▶ WORK ITEM: Please repeat exactly the lines below from the one containing "publicly accessible images." down to the one containing "instead of magnitude.", both included, and nothing else.

▶ RECORDED INFORMATION:
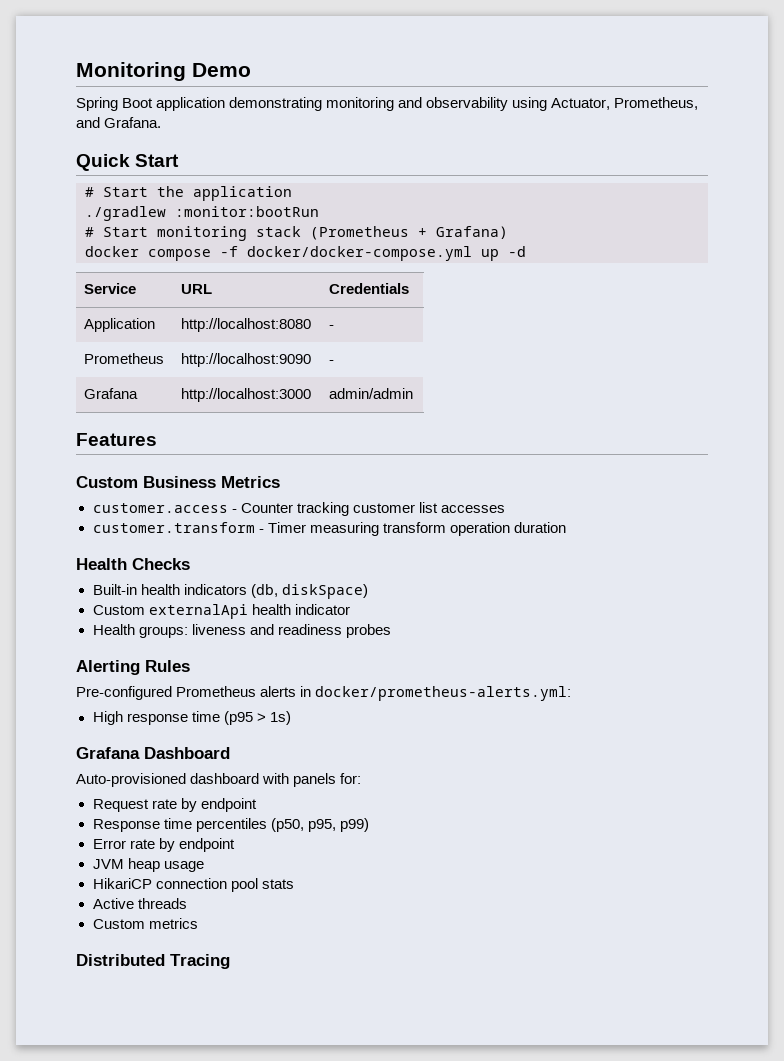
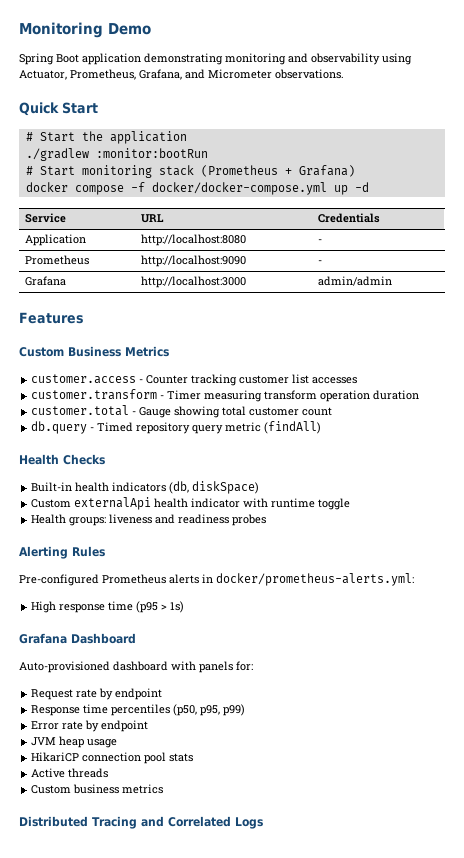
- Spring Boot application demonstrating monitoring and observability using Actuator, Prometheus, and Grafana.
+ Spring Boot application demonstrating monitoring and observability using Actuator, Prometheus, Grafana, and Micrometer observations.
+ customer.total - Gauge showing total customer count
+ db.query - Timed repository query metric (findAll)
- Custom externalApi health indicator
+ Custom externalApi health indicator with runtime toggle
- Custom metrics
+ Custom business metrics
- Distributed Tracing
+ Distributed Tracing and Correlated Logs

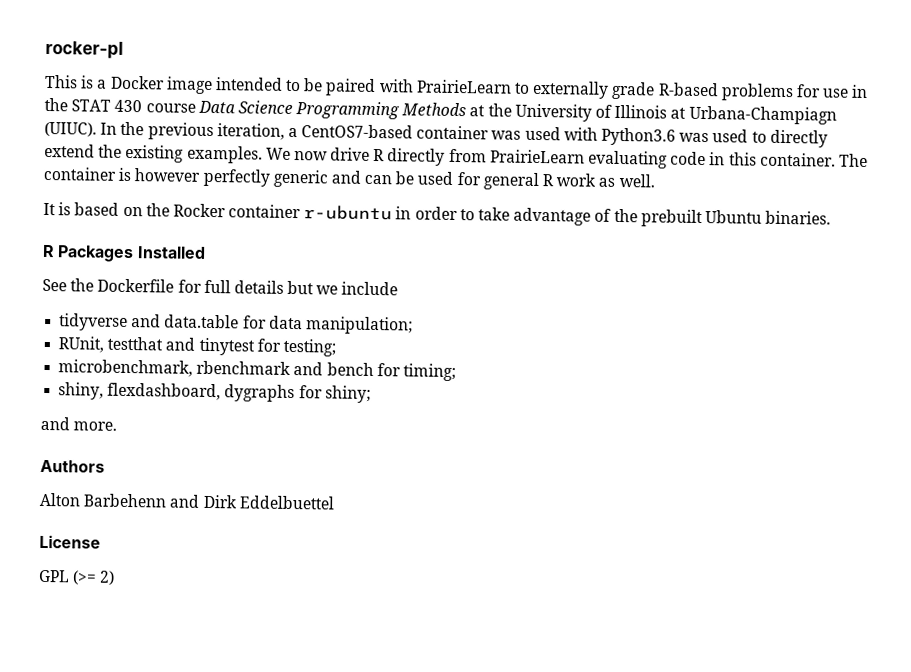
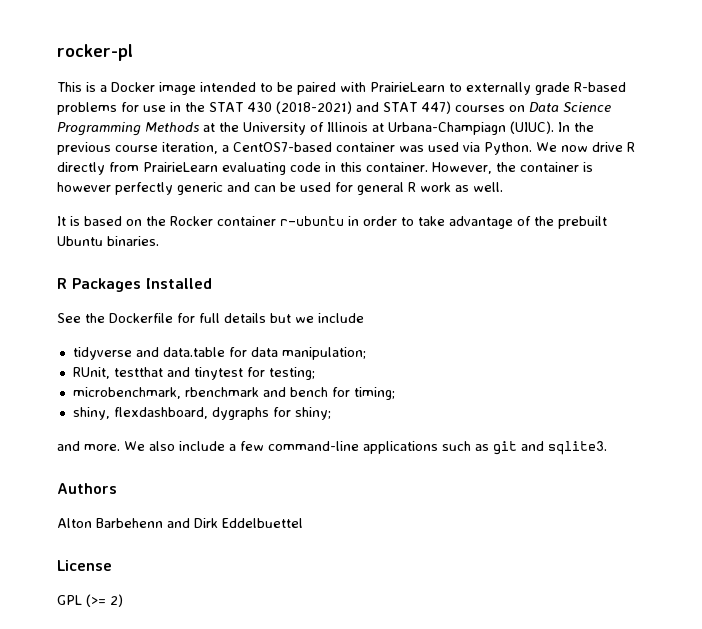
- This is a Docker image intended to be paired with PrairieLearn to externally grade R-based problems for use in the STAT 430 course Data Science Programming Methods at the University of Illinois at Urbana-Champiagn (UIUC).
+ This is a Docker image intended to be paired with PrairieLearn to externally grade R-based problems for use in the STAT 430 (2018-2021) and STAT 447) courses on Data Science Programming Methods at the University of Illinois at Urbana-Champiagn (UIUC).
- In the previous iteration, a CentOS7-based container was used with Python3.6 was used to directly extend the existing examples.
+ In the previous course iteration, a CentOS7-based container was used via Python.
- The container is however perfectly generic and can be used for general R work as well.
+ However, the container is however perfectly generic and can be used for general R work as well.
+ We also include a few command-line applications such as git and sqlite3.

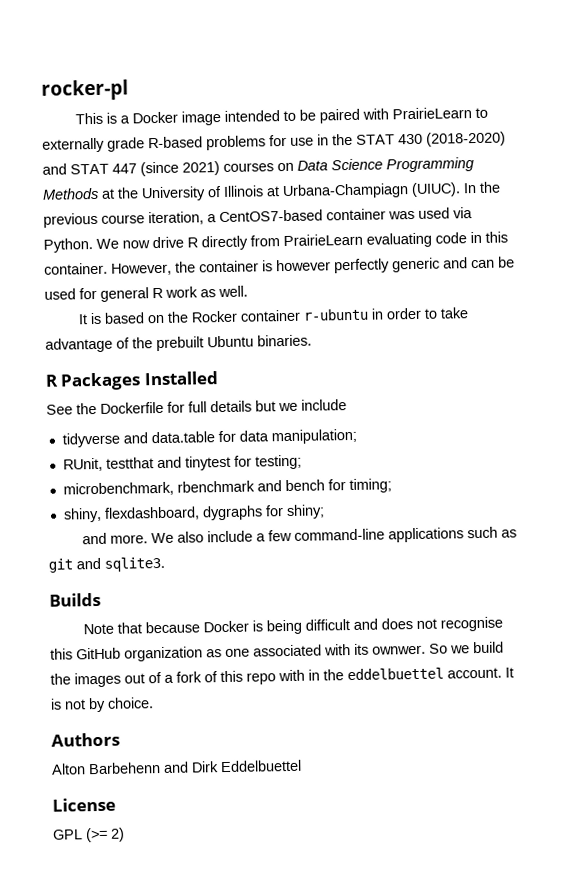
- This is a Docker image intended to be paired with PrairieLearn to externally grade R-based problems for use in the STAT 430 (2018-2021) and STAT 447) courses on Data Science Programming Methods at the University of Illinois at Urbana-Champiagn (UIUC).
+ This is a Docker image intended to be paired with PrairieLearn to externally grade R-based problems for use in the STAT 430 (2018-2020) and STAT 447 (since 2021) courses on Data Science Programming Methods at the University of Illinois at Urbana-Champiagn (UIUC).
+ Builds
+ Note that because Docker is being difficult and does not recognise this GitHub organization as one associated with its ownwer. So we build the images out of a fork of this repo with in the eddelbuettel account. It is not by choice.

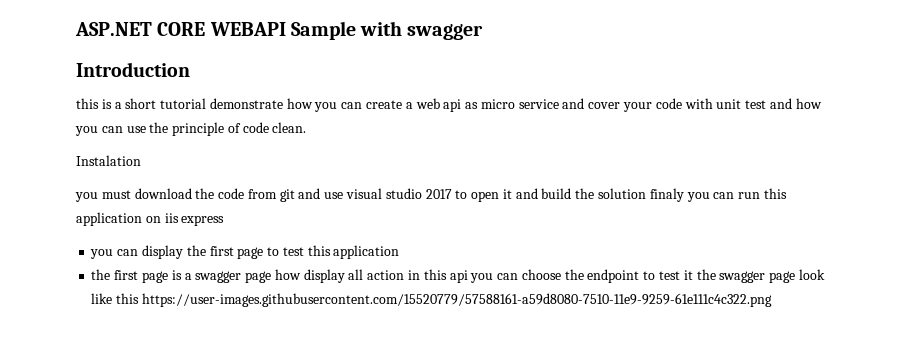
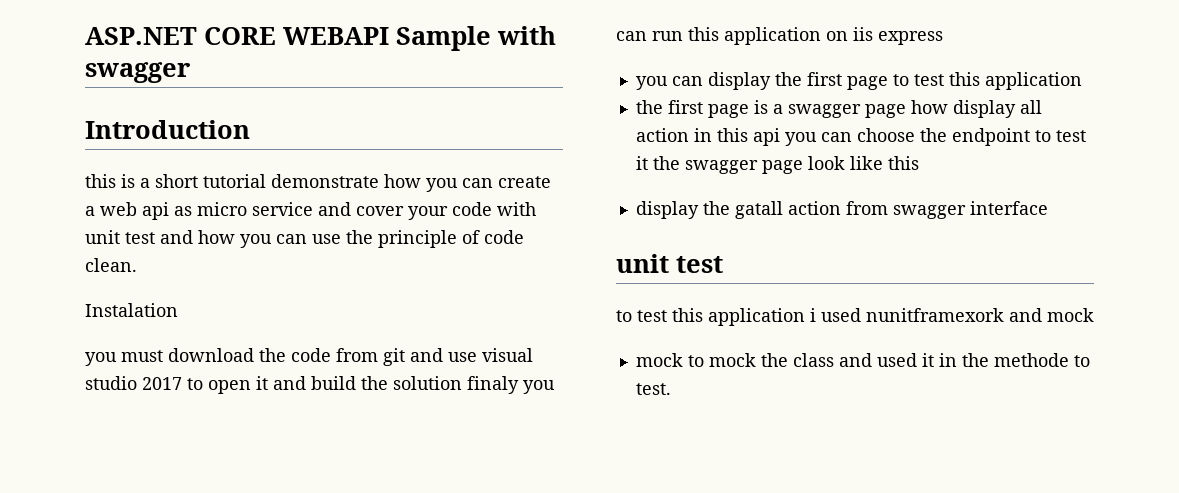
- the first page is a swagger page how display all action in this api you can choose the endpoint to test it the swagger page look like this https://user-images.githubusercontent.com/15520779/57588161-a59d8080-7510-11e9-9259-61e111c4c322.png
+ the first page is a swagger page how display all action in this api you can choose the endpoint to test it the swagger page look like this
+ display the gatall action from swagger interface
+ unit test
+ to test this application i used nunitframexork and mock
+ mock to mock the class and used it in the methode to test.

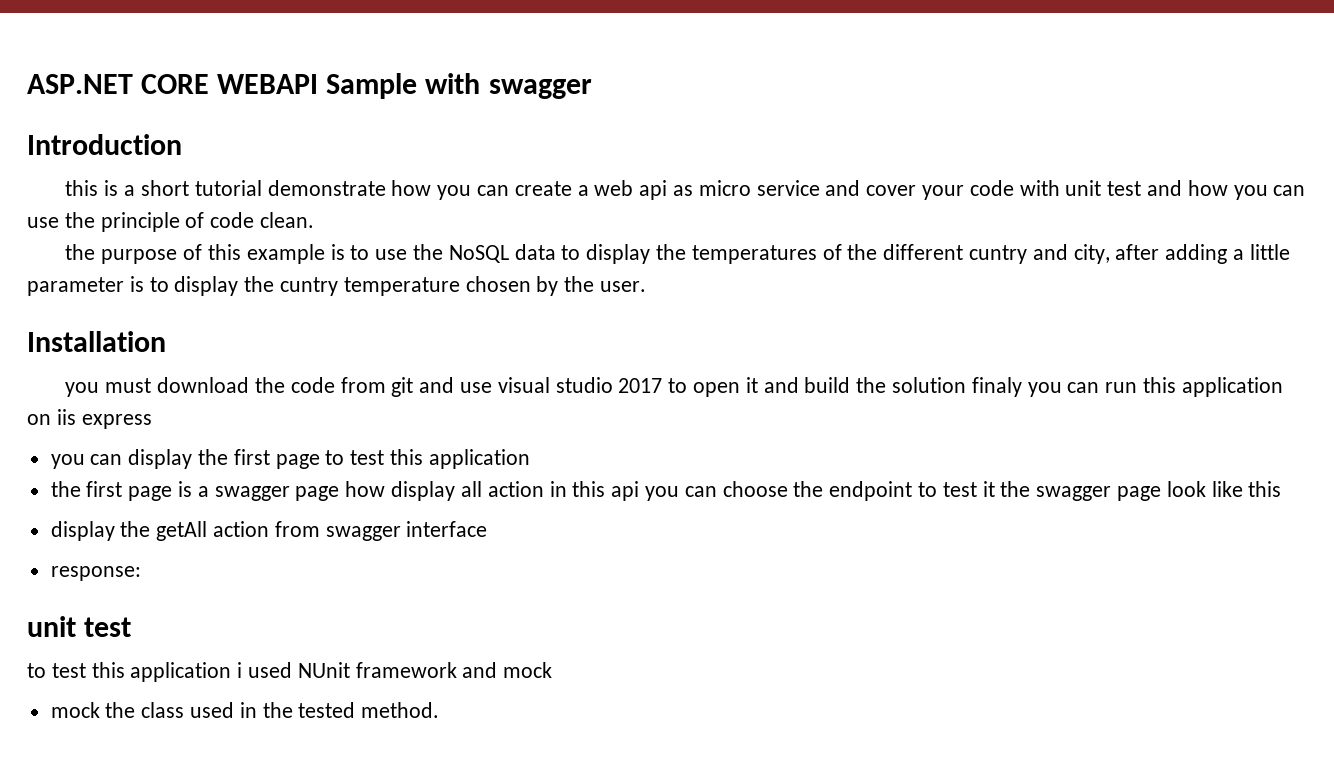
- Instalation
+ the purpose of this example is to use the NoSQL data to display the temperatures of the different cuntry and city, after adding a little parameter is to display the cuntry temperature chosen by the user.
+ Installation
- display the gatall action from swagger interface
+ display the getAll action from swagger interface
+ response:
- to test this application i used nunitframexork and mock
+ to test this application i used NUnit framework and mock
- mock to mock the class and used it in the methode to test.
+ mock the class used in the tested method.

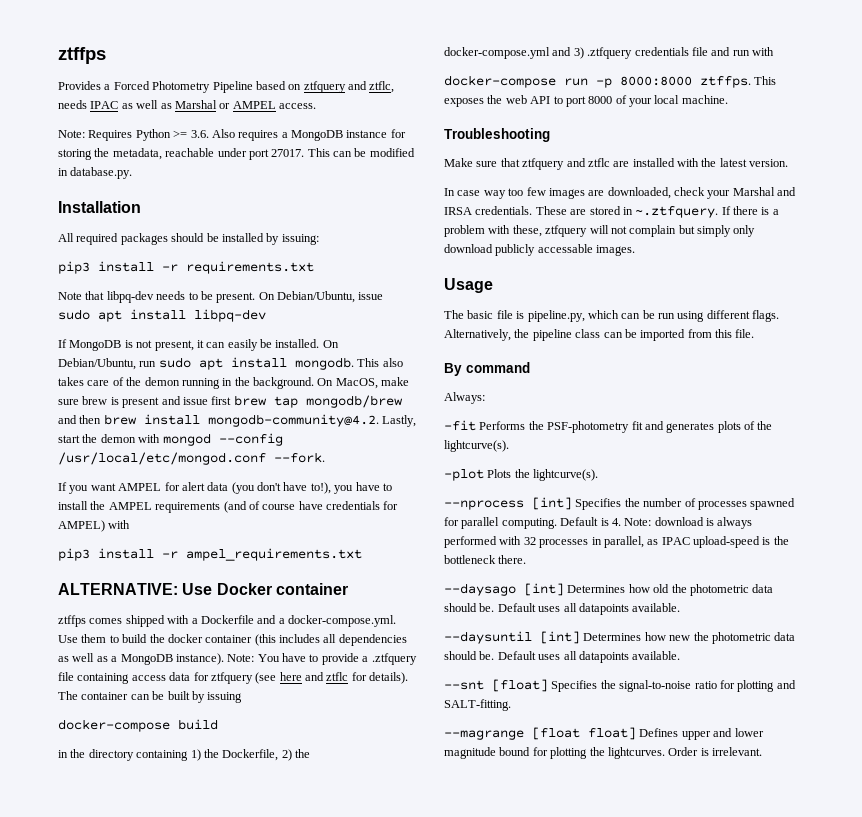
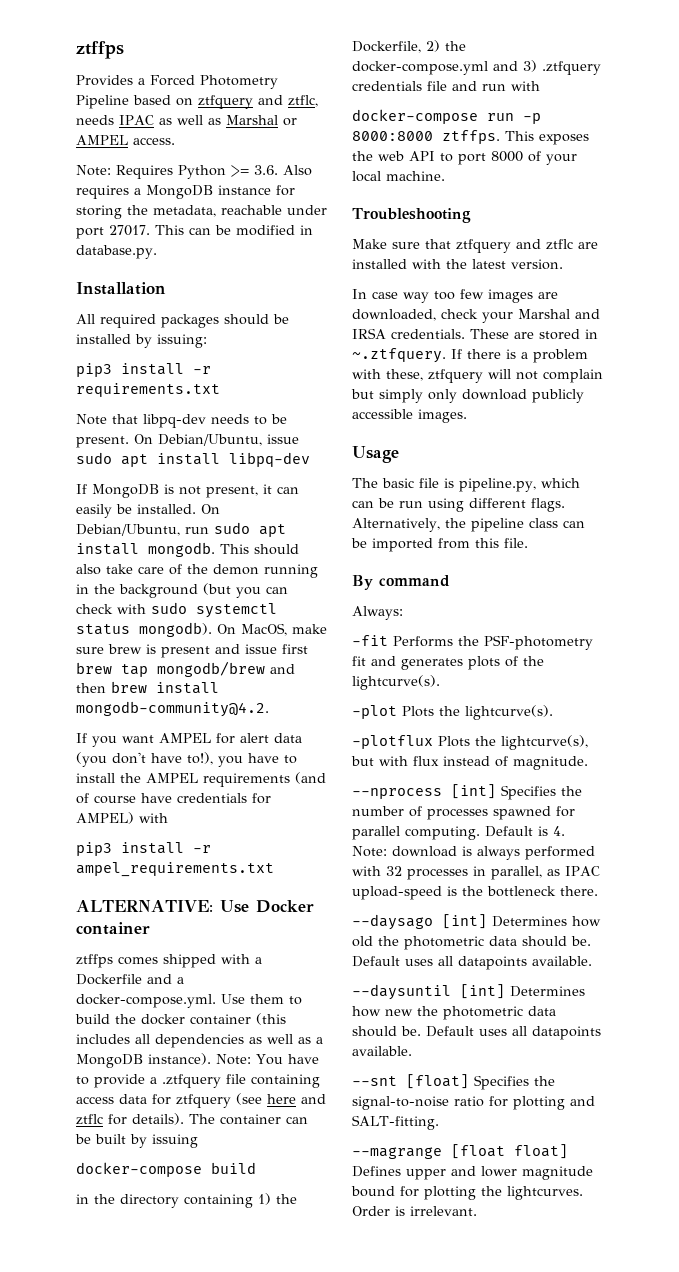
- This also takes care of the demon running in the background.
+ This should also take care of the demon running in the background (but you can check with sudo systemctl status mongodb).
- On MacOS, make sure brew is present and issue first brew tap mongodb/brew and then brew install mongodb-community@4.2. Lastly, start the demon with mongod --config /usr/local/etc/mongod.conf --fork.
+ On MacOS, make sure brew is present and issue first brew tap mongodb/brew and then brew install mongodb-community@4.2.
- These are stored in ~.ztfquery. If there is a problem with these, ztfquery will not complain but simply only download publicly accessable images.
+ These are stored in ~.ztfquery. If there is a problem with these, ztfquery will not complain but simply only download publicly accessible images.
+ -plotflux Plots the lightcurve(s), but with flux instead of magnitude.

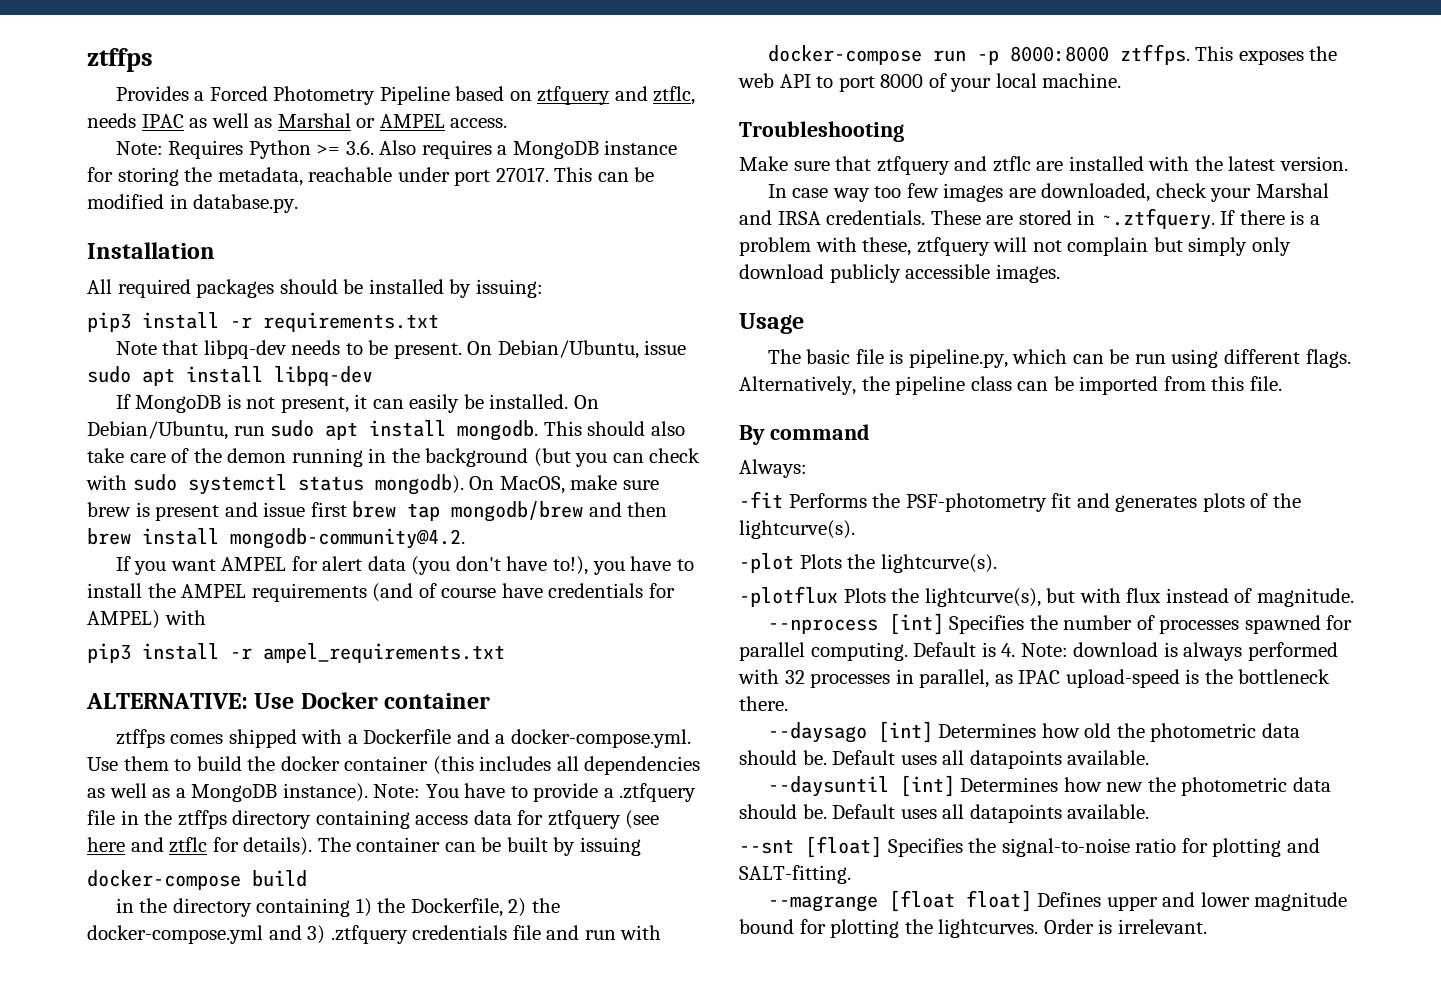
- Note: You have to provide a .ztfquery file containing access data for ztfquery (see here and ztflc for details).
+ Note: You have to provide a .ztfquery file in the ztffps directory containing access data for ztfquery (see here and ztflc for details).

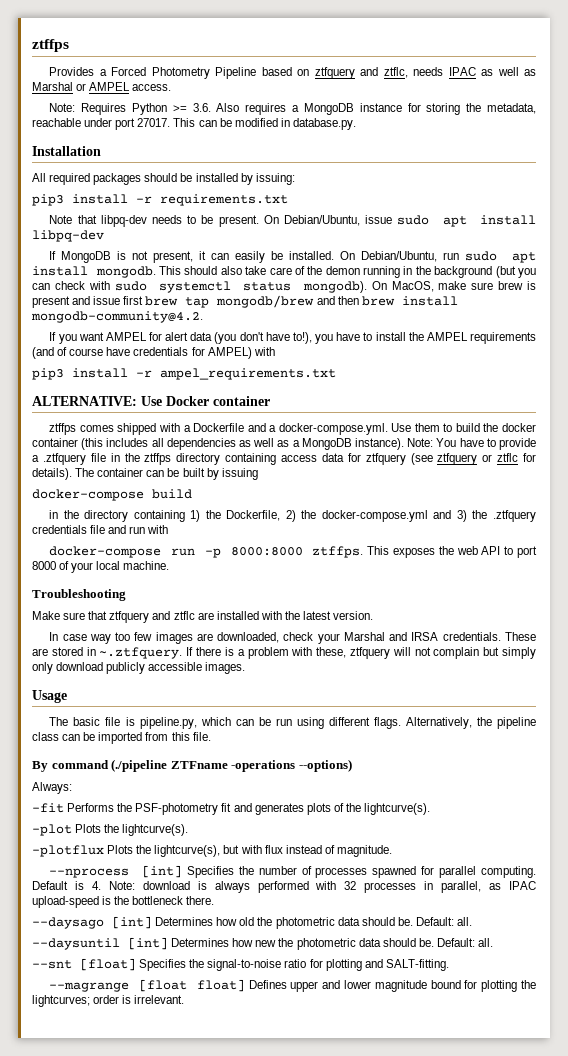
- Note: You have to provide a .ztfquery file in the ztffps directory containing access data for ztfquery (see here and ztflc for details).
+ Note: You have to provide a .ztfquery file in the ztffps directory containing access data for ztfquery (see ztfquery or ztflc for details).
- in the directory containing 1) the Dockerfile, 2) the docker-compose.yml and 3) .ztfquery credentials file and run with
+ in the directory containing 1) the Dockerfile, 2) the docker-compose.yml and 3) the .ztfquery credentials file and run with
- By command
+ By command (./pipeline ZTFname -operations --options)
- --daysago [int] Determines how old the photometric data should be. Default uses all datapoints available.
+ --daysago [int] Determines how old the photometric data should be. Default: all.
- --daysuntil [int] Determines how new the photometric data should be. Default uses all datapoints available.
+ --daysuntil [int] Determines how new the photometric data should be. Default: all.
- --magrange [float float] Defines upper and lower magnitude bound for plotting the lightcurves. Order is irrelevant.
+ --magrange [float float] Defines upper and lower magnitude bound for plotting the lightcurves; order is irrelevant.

▶ SOLUTION:
+ These are stored in ~.ztfquery. If there is a problem with these, ztfquery will not complain but simply only download publicly accessible images.
+ -plotflux Plots the lightcurve(s), but with flux instead of magnitude.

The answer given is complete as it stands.